4. tempat, waktu penyampaian, dan tanda tangan (Pasal 42 UU No. 25 Tahun 2009)
Pengaduan tertulis tersebut dapat disertai dengan bukti-bukti sebagai pendukung pengaduannya. Dalam
hal pengadu membutuhkan dokumen terkait dengan pengaduannya dari penyelenggara dan/atau
pelaksana untuk mendukung pembuktiannya itu, penyelenggara dan/atau pelaksana wajib
memberikannya (Pasal 43).

Penyelenggara dan/atau Ombudsman wajib menanggapi pengaduan tertulis oleh masyarakat paling
lambat 14 (empat belas) hari sejak pengaduan diterima, yang sekurang-kurangnya berisi informasi
lengkap atau tidak lengkapnya materi aduan tertulis tersebut. Dalam hal materi aduan tidak lengkap,
pengadu melengkapi materi aduannya selambatlambatnya 30 (tiga

puluh) hari terhitung sejak menerima tanggapan dari penyelenggara atau ombudsman sebagaimana
diinformasikan oleh pihak penyelenggara dan/atau ombudsman.
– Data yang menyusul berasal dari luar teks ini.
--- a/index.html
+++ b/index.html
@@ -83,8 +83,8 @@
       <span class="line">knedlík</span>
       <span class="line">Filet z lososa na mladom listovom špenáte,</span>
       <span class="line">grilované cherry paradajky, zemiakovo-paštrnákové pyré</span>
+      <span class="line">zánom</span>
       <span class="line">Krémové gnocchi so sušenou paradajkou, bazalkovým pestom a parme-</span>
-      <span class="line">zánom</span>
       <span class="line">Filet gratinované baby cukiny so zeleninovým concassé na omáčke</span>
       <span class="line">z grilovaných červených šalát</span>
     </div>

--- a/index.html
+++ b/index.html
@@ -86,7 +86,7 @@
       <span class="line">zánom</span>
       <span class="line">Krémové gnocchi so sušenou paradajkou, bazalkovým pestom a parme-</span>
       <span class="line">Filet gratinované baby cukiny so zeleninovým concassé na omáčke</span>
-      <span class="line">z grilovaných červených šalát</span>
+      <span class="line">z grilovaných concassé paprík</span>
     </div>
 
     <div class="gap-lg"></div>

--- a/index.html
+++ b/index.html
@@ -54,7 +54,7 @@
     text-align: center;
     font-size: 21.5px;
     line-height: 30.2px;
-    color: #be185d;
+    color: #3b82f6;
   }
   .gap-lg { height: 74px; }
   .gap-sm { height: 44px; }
Dalam hal berkas pengaduan tidak
dilengkapi dalam waktu tersebut, maka pengadu dianggap mencabut pengaduannya (Pasal 44).
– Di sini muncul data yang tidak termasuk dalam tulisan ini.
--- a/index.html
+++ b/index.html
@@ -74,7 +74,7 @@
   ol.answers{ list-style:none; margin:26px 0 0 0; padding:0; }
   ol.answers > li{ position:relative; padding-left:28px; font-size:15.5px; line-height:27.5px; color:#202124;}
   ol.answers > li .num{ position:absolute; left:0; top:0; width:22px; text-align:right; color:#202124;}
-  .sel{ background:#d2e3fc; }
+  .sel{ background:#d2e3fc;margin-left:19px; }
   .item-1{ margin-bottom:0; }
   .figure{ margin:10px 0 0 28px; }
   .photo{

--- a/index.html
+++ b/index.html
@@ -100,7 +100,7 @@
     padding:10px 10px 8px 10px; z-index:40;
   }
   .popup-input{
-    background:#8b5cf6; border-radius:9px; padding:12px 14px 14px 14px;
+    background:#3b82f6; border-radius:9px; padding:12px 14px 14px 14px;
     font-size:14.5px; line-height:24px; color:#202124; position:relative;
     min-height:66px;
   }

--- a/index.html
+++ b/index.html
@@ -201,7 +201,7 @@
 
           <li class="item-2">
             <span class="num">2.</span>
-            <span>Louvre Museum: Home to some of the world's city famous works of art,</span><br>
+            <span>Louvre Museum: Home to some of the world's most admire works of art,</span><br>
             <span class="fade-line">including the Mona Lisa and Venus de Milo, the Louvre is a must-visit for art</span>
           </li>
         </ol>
Dalam hal penyelenggara melakukan perbuatan melawan hukum dalam penyelenggaraan pelayanan
publik sebagaimana diatur dalam undangundang pelayanan publik, masyarakat dapat mengajukan
gugatan terhadap penyelenggara ke pengadilan. Pengajuan gugatan terhadap penyelenggara, tidak
menghapus kewajiban penyelenggara untuk melaksanakan keputusan ombudsman dan/atau
penyelenggara. Pengajuan gugatan perbuatan melawan hukum tersebut, dilakukan sesuai dengan
peraturan perundang-undangan (Pasal 52). Dalam hal penyelenggara diduga melakukan tindak pidana
dalam penyelenggaraan pelayanan publik sebagaimana diatur dalam undangundang tersebut,
masyarakat dapat melaporkan penyelenggara kepada pihak berwenang (Pasal 53 UU).

Perlu dicatat bahwa, walaupun pengawasan administrasi ini penting, akan tetapi ada kemungkinan
terjadi hasil yang sebaliknya dari tujuan pengawasan. Administrasi dan prosedur yang terlalu kaku,
misalnya, bisa menyebabkan adanya birokrasi . yang bertele-tele (red tape) dan menimbulkan
ketidakefisienan. Red tape ini umumnya termasuk hal yang berkaitan dengan pengisian dokumen yang
berlebihan/berulang-ulang, prosedur pelaporan yang rumit, sistem pengambilan keputusan yang
lambat, aturan yang saling bertentangan, dan prosedur pengadaan barang/jasa yang sulit. Bila hal ini
terjadi, pada akhirnya masyarakat pengguna jasa juga yang dirugikan.

Oleh karena itu, penerapan pengawasan administratif harus dilaksanakan dengan asas keseimbangan.
Pada satu sisi, birokrasi harus bekerja dengan taat administratif, akan tetapi pada sisi lain, sistem
administrasi itu haruslah tetap rasional, efisien, dan tidak menimbulkan hambatan dalam pelayanan
yang cepat dan memuaskan bagi masyarakat.